Années 1960. Suzanna est une femme de 40 ans vieillie avant l’âge et coincée dans un mariage de classe sociale aisée. Elle devra choisir entre sa vie de femme et de mère gouvernée par les conventions et une existence plus insouciante incarnée par son jeune amant.

Elle est descendue pour quelques jours, un week-end peut-être (chez Duras, le temps est flou) sur la Côte d’Azur pour rejoindre son amant, Michel (Niels Schneider). Ce dernier emprunte son look (jean blanc, col roulé, manteau noir et boots) au photographe de Blow-up (1966), de Michelangelo Antonioni. Du coup, il semble plus contemporain.

C’est la première fois que Suzanna a un amant. De son côté, son mari, Jean, la trompe régulièrement dans des hôtels de luxe quelque part à Chantilly ou sur la côte normande. Elle ne paraît pas vraiment en souffrir – à moins qu’elle ne le cache. Elle doit se décider : Michel ou Jean ?

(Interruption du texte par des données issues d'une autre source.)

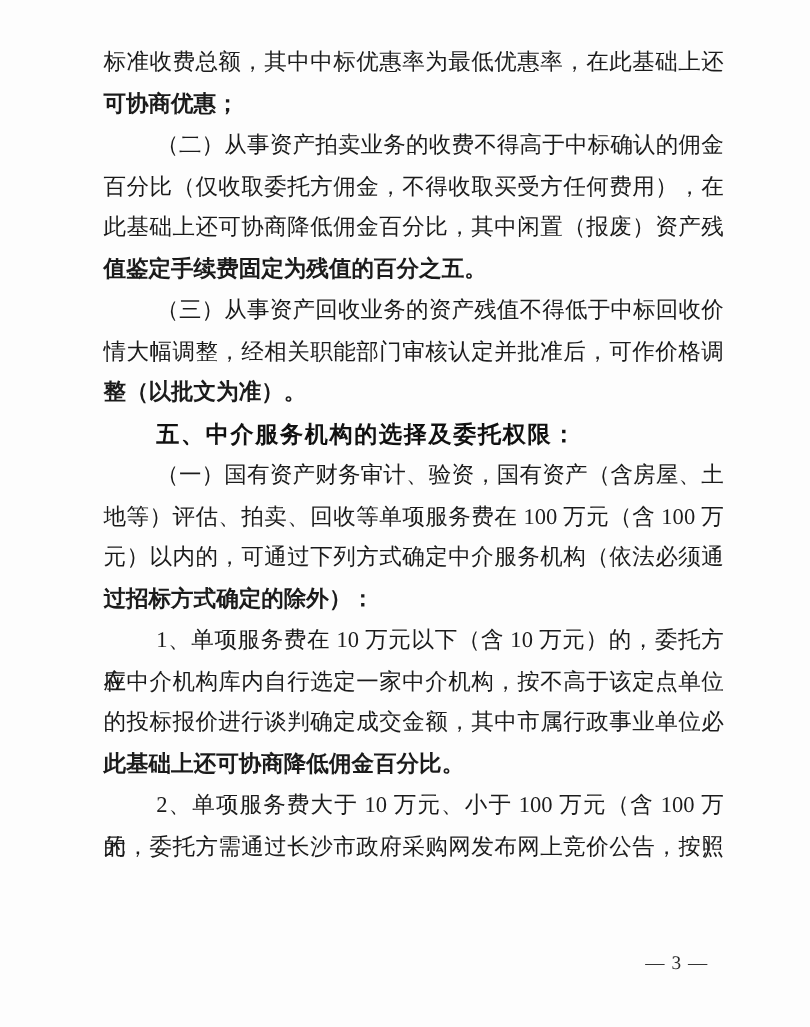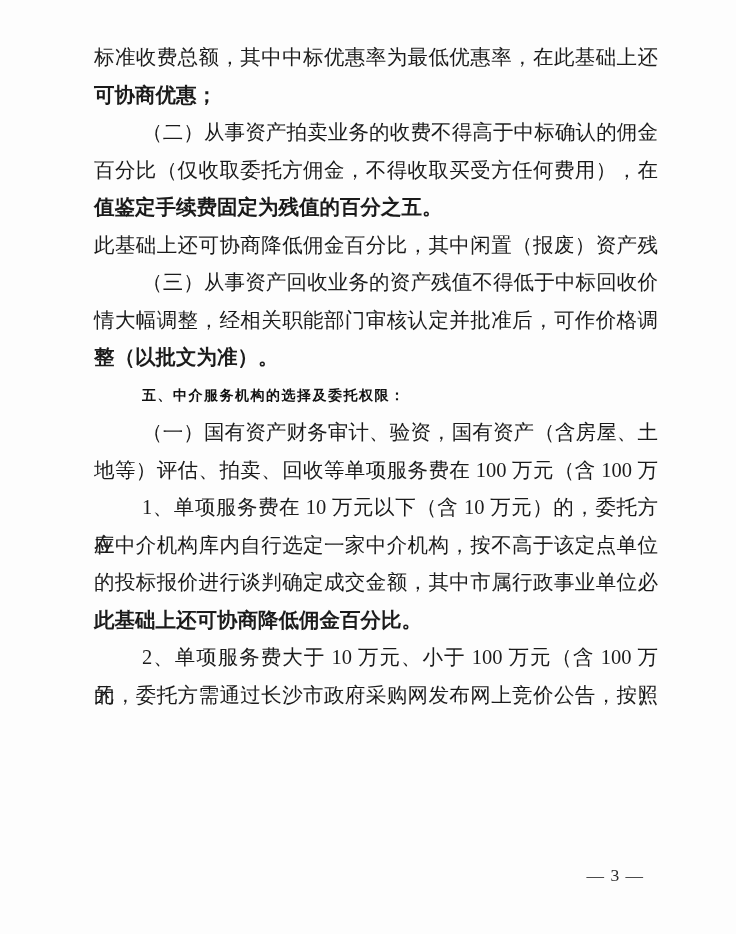"值鉴定手续费固定为残值的百分之五。" div.line { order: before "此基础上还可协商降低佣金百分比，其中闲置（报废）资产残" -> after "此基础上还可协商降低佣金百分比，其中闲置（报废）资产残" }
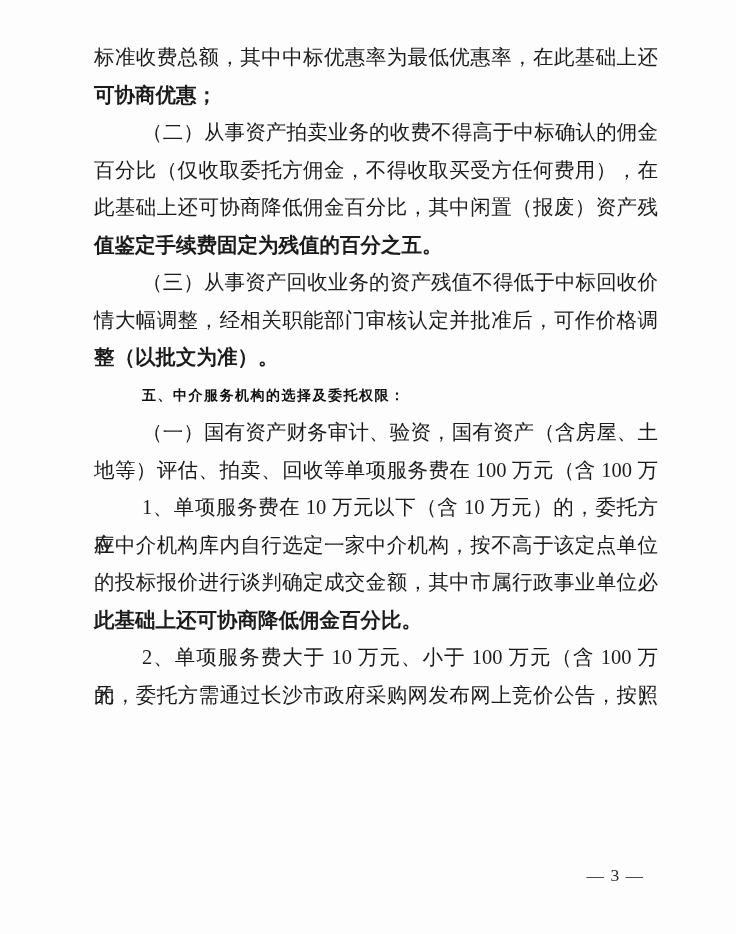"五、中介服务机构的选择及委托权限：" .paragraph.heading .line { font-size: 14px -> 21px }
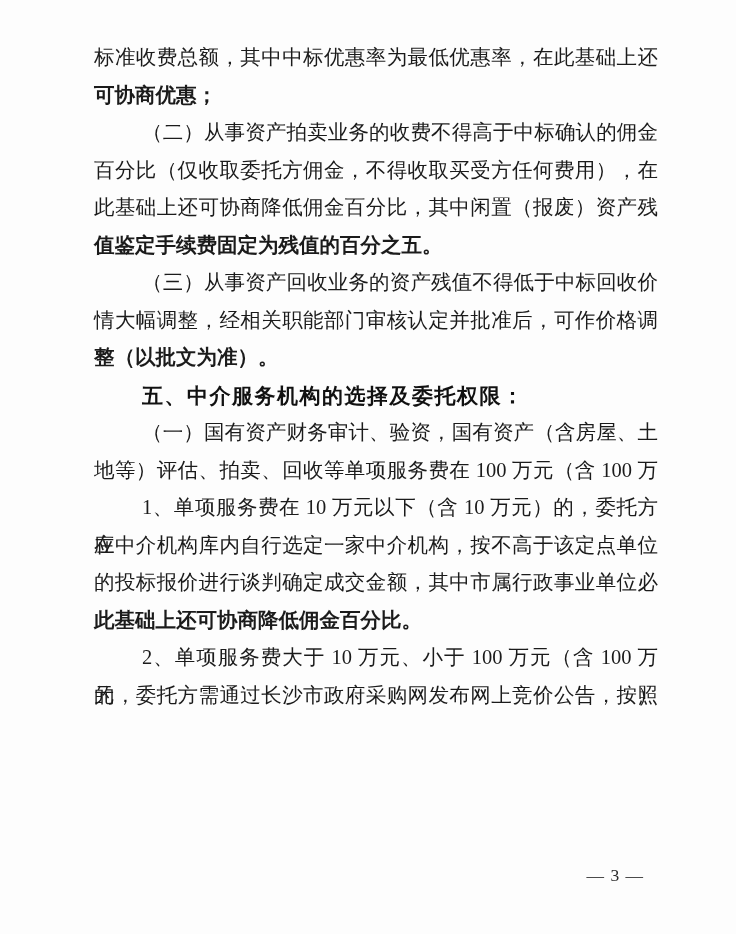"元）以内的，可通过下列方式确定中介服务机构（依法必须通" div.line { html: none -> <div>元）以内的，可通过下列方式确定中介服务机构（依法必须通</div> }
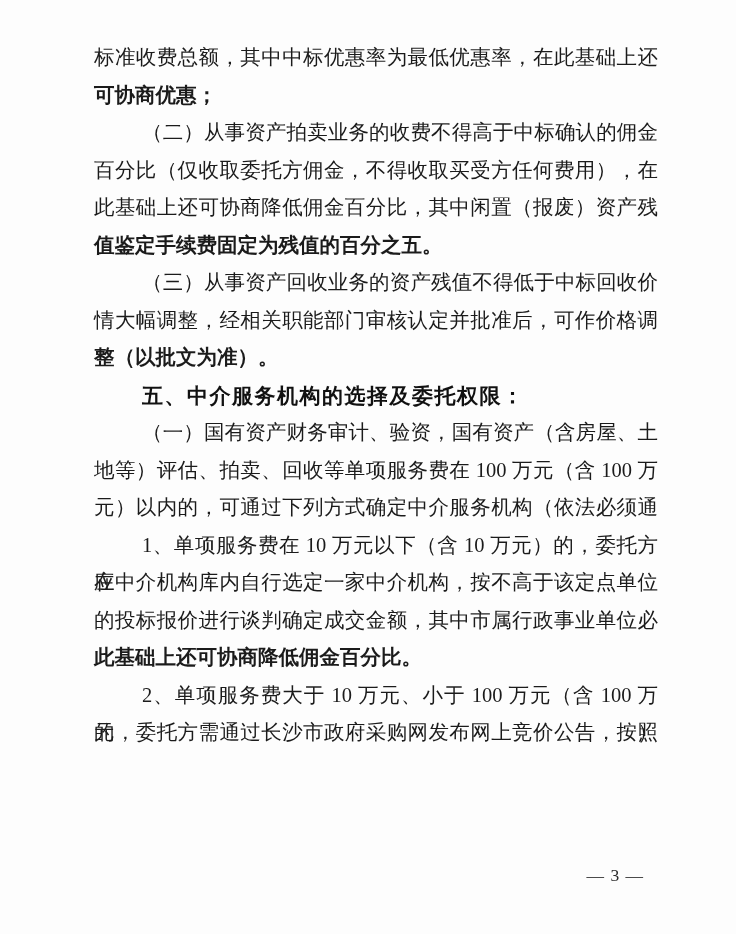"过招标方式确定的除外）：" div.line { html: none -> <div>过招标方式确定的除外）：</div> }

Suzanna aussi est une énigme. Amoureuse ou pas ? De son mari, de son amant ? Indécise, hésitante, flottante.

Benoît Jacquot adapte à l’écran une pièce restée méconnue de Marguerite Duras, qui met en scène un trio de personnages évanescents. Un beau film par son texte et ses prises de vue aux lumières naturelles.

Charlotte Gainsbourg, fascinante, donne vie au théâtre de Duras dans un cadre figé à contempler où tout est flou, mou et doux.

L’expressivité des regards, le jeu des ombres et lumières et les portraits ravissent le regard. Le dialogue est trop lymphatique malgré le jeu de Niels Schneider bien incarné.